To repeat for the thousandth time: if Bitcoin does not constitute the bulk of not only your portfolio but also the amount of time you invest in your crypto education, you will miss it - the revolution, I mean. You'll ride your pet projects down to less than 5% of their inflated bull market value over the next 18 months. What's more, I can guarantee, even if faced with an imminent government ban of a certain altcoin or platform you might be holding, if you've spent most of your time and energy with non-Bitcoin projects, you'll opt for fiat over Bitcoin, every time. You won't move your altcoin wealth into bitcoin when the bear market is confirmed (Bitcoin being the only place to be in a bear market, not merely the safest) and you surely won't buy ol' "Boomer Coin" when the time comes to accumulate. As I've said above, it won't be easy for many Bitcoin veterans to buy bitcoin at the bear market low; it'll be virtually impossible for altcoiners to make the bitcoin "leap" because, if such ones were unable to justify buying Bitcoin when euphoria is in the air, they most assuredly won't do it when there's blood in the streets.

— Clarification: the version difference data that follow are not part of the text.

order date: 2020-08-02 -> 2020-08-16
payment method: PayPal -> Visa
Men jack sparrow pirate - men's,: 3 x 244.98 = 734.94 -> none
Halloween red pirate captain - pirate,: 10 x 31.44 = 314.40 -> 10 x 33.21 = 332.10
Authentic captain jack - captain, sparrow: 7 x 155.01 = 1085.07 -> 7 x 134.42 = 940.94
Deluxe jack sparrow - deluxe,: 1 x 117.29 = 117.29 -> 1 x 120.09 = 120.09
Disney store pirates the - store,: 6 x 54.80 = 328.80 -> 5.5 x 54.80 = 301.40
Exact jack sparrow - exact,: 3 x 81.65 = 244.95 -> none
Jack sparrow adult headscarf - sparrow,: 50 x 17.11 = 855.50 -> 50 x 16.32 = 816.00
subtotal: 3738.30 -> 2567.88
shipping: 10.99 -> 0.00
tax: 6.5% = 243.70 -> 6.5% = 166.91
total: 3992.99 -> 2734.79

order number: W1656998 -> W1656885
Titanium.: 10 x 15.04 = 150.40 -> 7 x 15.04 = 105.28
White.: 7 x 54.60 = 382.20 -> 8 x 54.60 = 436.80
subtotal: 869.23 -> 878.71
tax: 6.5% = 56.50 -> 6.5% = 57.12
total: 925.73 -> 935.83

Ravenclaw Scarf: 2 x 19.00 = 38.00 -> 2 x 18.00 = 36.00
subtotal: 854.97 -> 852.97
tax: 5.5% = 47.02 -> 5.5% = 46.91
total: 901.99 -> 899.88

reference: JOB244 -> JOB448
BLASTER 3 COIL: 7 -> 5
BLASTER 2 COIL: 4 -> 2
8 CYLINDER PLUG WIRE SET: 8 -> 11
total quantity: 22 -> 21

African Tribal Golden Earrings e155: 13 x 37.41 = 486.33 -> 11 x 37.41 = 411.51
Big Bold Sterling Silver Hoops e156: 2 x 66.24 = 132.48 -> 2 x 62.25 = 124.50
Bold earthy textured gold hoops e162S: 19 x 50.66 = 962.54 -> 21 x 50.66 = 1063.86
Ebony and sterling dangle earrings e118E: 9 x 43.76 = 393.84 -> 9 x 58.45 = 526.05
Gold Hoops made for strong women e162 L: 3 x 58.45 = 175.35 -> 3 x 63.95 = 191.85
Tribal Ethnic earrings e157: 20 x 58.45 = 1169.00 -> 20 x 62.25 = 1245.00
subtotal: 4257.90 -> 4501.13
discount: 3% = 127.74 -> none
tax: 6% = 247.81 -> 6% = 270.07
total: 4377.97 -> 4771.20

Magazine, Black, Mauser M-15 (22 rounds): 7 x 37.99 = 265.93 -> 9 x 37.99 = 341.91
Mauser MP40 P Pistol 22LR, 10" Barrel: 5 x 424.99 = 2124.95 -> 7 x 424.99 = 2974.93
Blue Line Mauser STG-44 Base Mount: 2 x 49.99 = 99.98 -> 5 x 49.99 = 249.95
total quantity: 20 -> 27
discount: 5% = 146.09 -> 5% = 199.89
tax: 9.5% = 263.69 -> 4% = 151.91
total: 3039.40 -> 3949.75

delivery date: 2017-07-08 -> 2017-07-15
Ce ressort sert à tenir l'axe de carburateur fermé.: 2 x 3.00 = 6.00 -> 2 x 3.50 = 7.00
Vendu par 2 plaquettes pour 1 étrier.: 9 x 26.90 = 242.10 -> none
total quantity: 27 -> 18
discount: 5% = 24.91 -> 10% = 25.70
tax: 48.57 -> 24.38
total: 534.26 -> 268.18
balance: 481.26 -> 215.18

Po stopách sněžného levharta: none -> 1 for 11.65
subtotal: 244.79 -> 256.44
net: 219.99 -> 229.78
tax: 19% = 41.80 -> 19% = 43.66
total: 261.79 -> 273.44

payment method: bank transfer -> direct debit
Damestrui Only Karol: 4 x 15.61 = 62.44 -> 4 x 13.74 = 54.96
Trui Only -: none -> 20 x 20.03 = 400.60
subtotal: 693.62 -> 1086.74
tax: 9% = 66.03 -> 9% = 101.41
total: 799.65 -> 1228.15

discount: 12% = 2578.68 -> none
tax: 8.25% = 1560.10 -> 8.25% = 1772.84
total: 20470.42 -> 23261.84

It might seem ridiculous, but I examine and scrutinize my 2021 exit plan and 2022-2023 accumulation plan at least once a week, adjusting here and there as the market unfolds. I even rehearse the actual decisions I plan on making, i. e. which exchange I will use to liquidate my Eth, how has the liquidation timeline changed, where will I store my stablecoins, how will I calculate my capital gains taxes, and so on. If most of these exchanges can't handle the demand on a volatile day, how do we think they will perform when global FOMO grips the market? Bitcoin will go from $135k to $280k in a week - if we're lucky. It'll probably do it in a few days. We could easily go from $200k to 280k in a single day, the same for Ethereum. The blow-off period will be pronounced but incredibly brief; if one does not rehearse one's plan prior to the market frenzy, you could very well "miss the whole thing" if not entirely, then at least the most explosive period. Again, if you are not mentally prepared to take decisive action when the rest of the market is doing the opposite, you won't. Such is why I never recommend attempting to trade the market in the first place unless your risk tolerance is high. The far better option is to simply put your head down and dollar-cost average, day in and day out while you self-educate, all the while allowing the process to help you break free from our society's high-time preference mentality.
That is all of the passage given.